• TASK OBJECTIVE
Copy the records below in full and leave every image out of the copy.

:: DATA FOR ANALYSIS

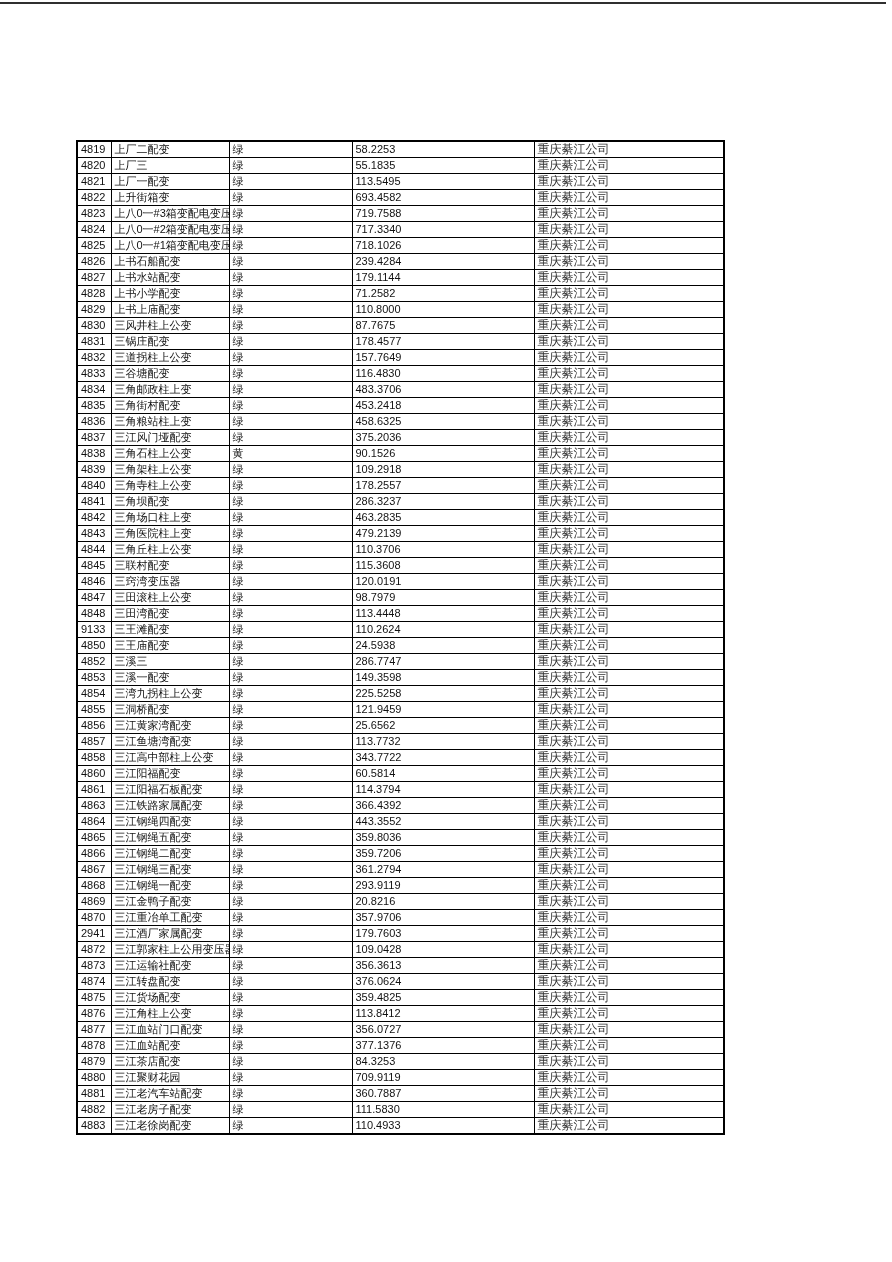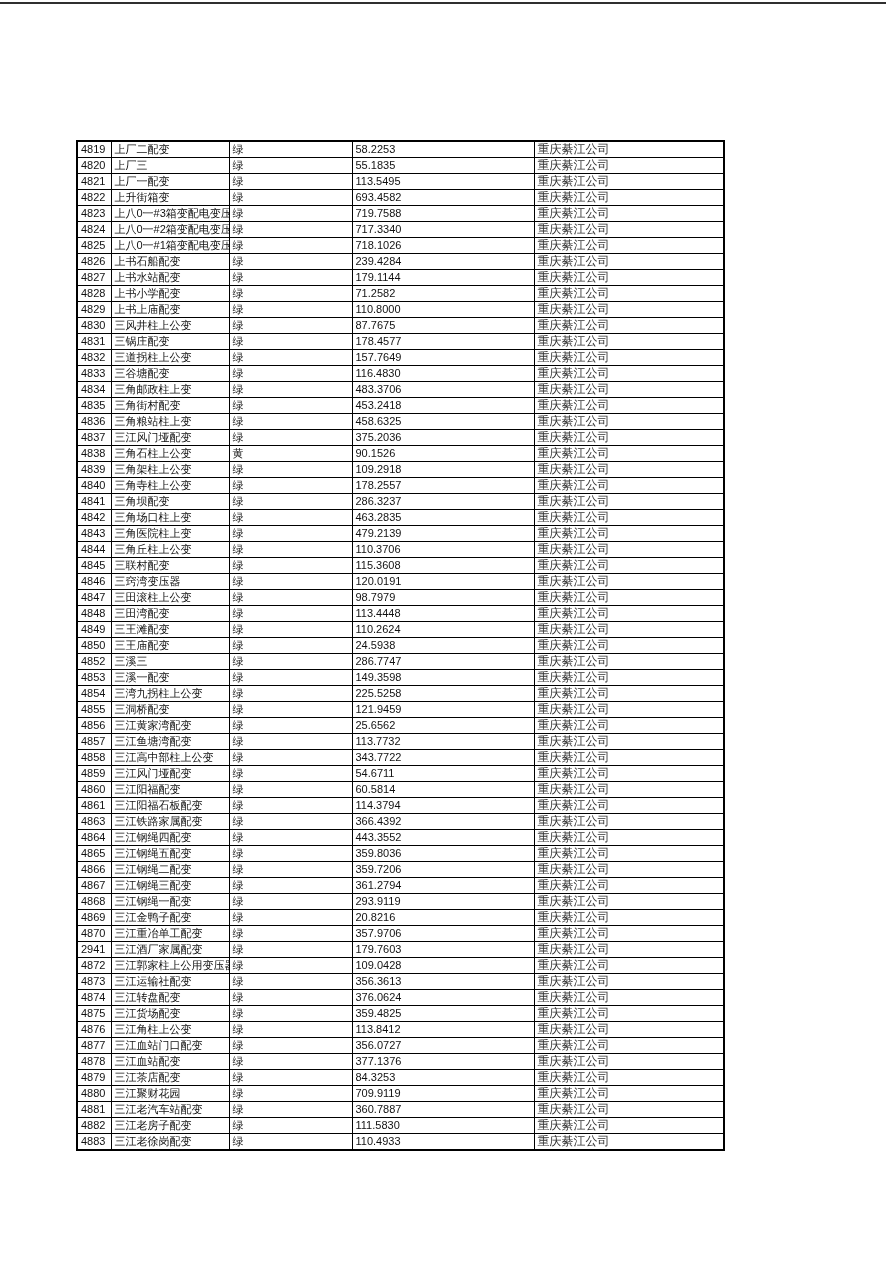--- a/index.html
+++ b/index.html
@@ -275,7 +275,7 @@
           <td class="c4">重庆綦江公司</td>
         </tr>
         <tr>
-          <td class="c0">4849</td>
+          <td class="c0">9133</td>
           <td class="c1">三王滩配变</td>
           <td class="c2">绿</td>
           <td class="c3">110.2624</td>

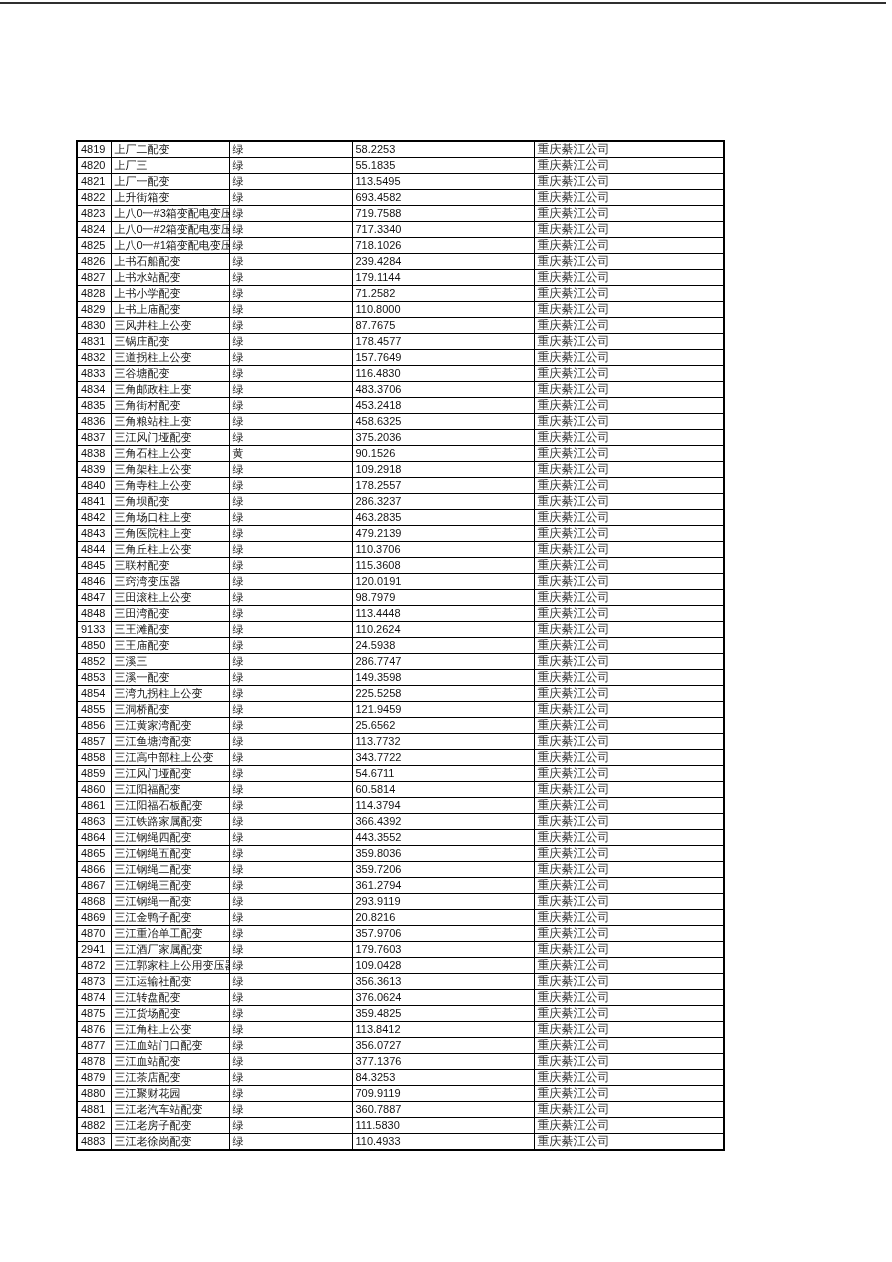--- a/index.html
+++ b/index.html
@@ -338,13 +338,6 @@
           <td class="c4">重庆綦江公司</td>
         </tr>
         <tr>
-          <td class="c0">4859</td>
-          <td class="c1">三江风门垭配变</td>
-          <td class="c2">绿</td>
-          <td class="c3">54.6711</td>
-          <td class="c4">重庆綦江公司</td>
-        </tr>
-        <tr>
           <td class="c0">4860</td>
           <td class="c1">三江阳福配变</td>
           <td class="c2">绿</td>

::::

• TASK ANSWER
--- a/index.html
+++ b/index.html
@@ -275,7 +275,7 @@
           <td class="c4">重庆綦江公司</td>
         </tr>
         <tr>
-          <td class="c0">4849</td>
+          <td class="c0">9133</td>
           <td class="c1">三王滩配变</td>
           <td class="c2">绿</td>
           <td class="c3">110.2624</td>

--- a/index.html
+++ b/index.html
@@ -338,13 +338,6 @@
           <td class="c4">重庆綦江公司</td>
         </tr>
         <tr>
-          <td class="c0">4859</td>
-          <td class="c1">三江风门垭配变</td>
-          <td class="c2">绿</td>
-          <td class="c3">54.6711</td>
-          <td class="c4">重庆綦江公司</td>
-        </tr>
-        <tr>
           <td class="c0">4860</td>
           <td class="c1">三江阳福配变</td>
           <td class="c2">绿</td>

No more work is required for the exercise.